I have 1:50 wound current transformer and I don't have the datasheet. Could anybody help me to calculate the burden resistor?
Maximum current to be measured: 2A
Max output voltage to ADC: 5V
Answer
If you have 2 Ap-p flowing through your primary, the secondary current would be: -
\$\dfrac{2 Ap-p}{50}\$ = 40 mAp-p. If you used a 1 ohm burden resistor you'd get 40 mVp-p which wouldn't be enough to drive a bridge rectifier (diodes need about 0.6 V across them to conduct).
What is worth a try is feeding the output of your C.T. strainght into a bridge and then putting the burden resistor on the output of the bridge. This may work fine but I have a doubt.
A C.T. is a step up transformer and if the voltage dropped on the primary single turn is 10 mVp-p (for 2 Ap-p flowing) then the output voltage will only be 500 mVp-p open circuit and not enough to drive a bridge.
If you wanted it to work, you could still use a 1 ohm (or whatever the manufacturer recommends in their data sheet for the burden resistor) and then use an op-amp precision rectifier to boost the 40 mVp-p AC voltage across the burden to some more usable DC value.

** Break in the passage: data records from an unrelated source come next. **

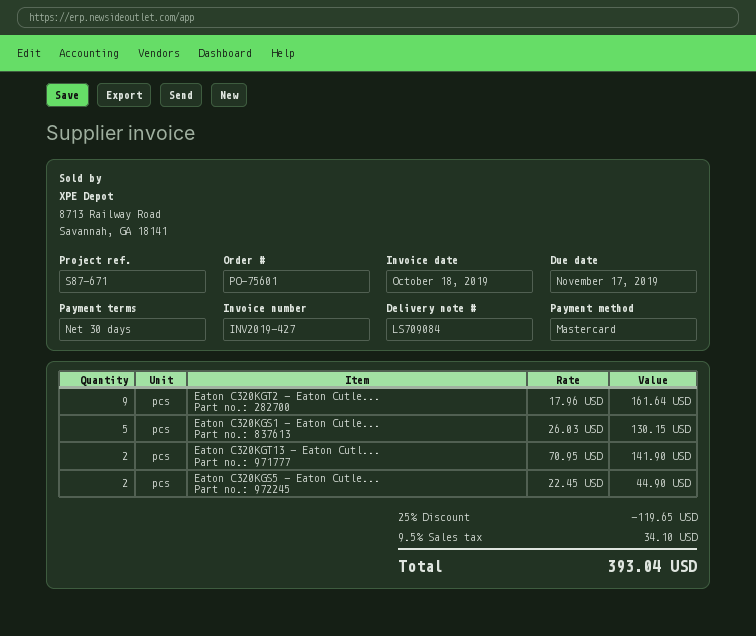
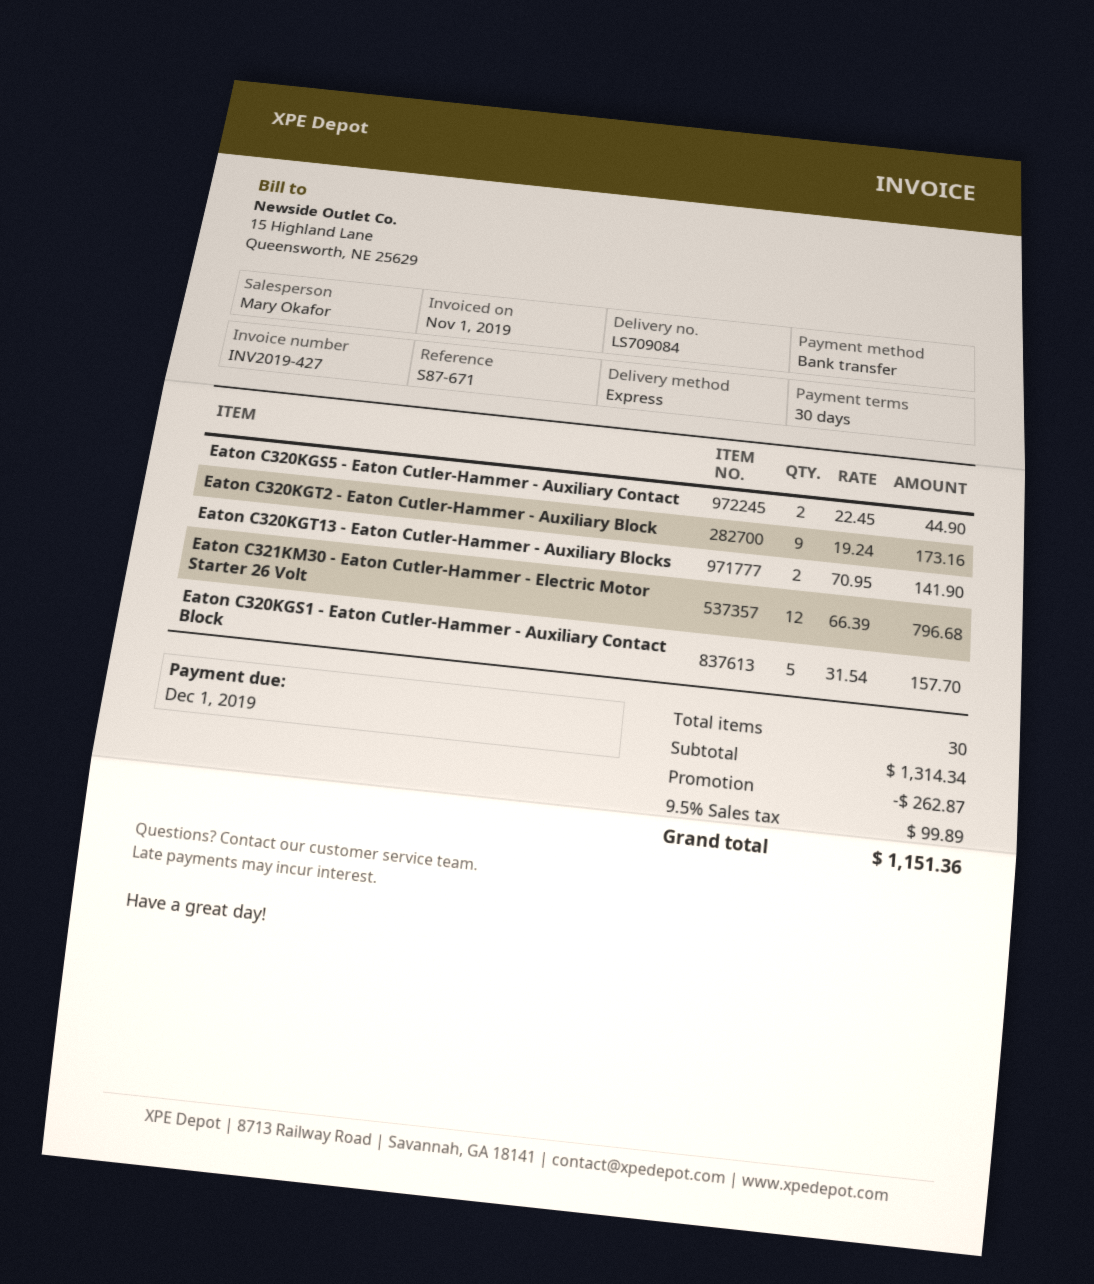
invoice date: 2019-10-18 -> 2019-11-01
due date: 2019-11-17 -> 2019-12-01
payment method: Mastercard -> bank transfer
Eaton C320KGT2 - Eaton Cutle...: 9 x 17.96 = 161.64 -> 9 x 19.24 = 173.16
Eaton C320KGS1 - Eaton Cutle...: 5 x 26.03 = 130.15 -> 5 x 31.54 = 157.70
Eaton C321KM30 - Eaton Cutler-Hammer - Electric Motor Starter 26 Volt: none -> 12 x 66.39 = 796.68
discount: 119.65 -> 262.87
tax: 9.5% = 34.10 -> 9.5% = 99.89
total: 393.04 -> 1151.36

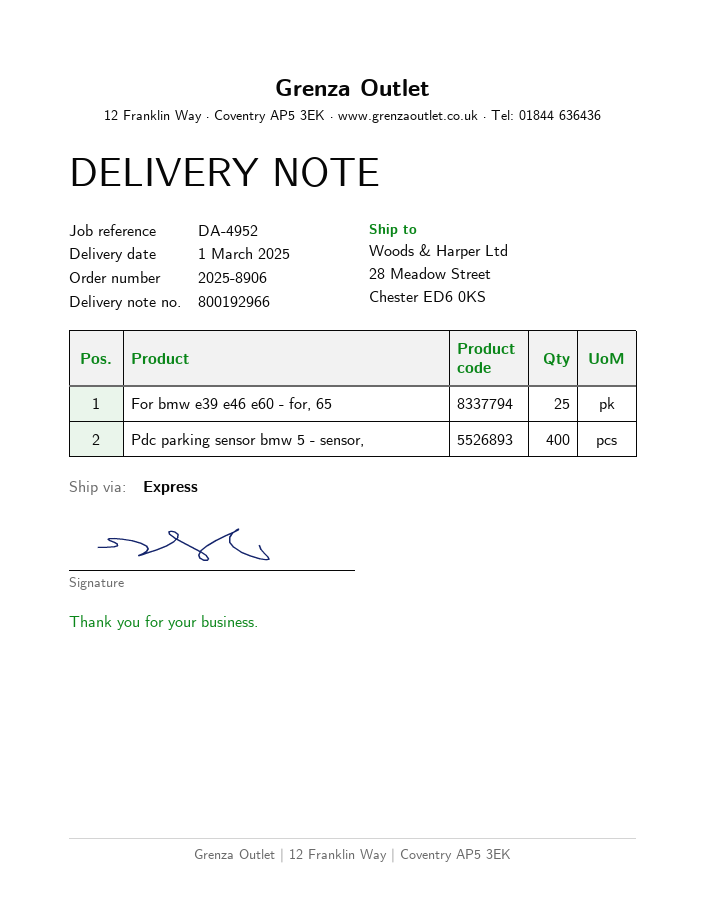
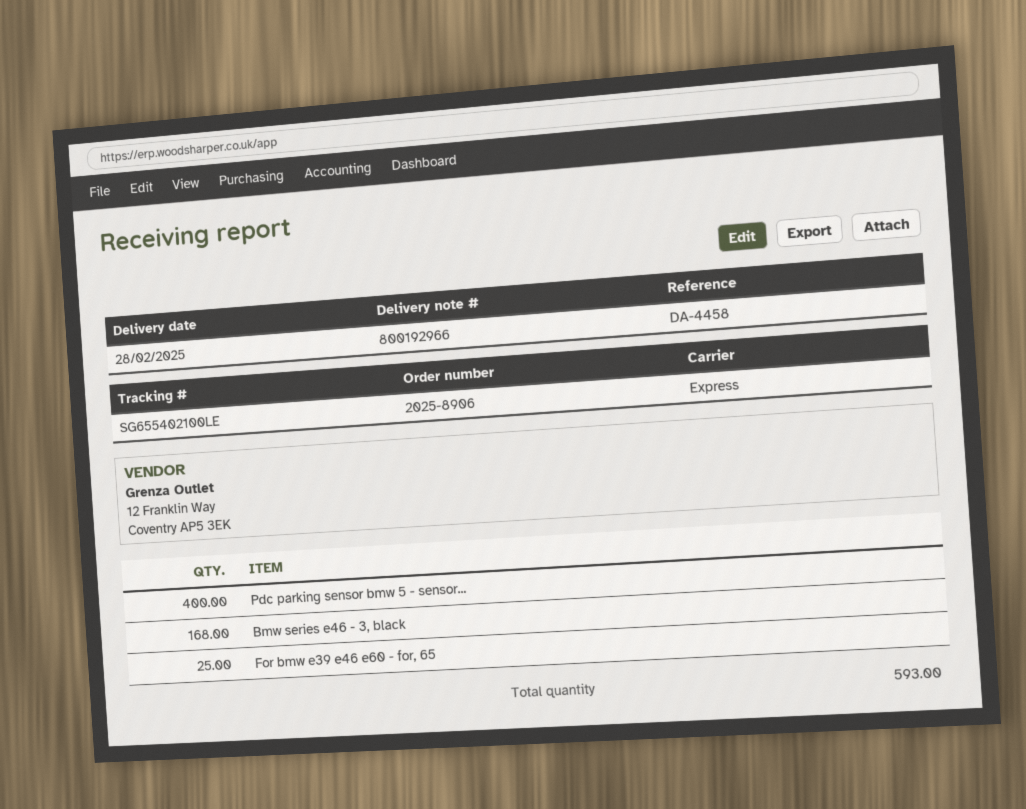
delivery date: 2025-03-01 -> 2025-02-28
reference: DA-4952 -> DA-4458
Bmw series e46 - 3, black: none -> 168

If you are using the signal from the C.T. to calculate power then you can't use a bridge or any rectifier because the AC waveforms of current and voltage need to be multiplied together and then averaged in your MCU.
Here's a brief reason why the burden resistor has to be about 1 ohm or less on the OP's CT: -
It's a little more complex than this in that the secondary copper loss and leakage inductance are also in series with the burden and this adds another small error - it's a linear error so it isn't too bad but it can account for several percent of the signal. The upshot of all this is make the burden as low as is practically possible - use op-amps to bring the signal back to something that is usable.
Better CTs have higher turns ratios to avoid the fall-off in signal due to the magnetizing inductance not being thoroughly shunted by the relected impedance of the burden on the primary.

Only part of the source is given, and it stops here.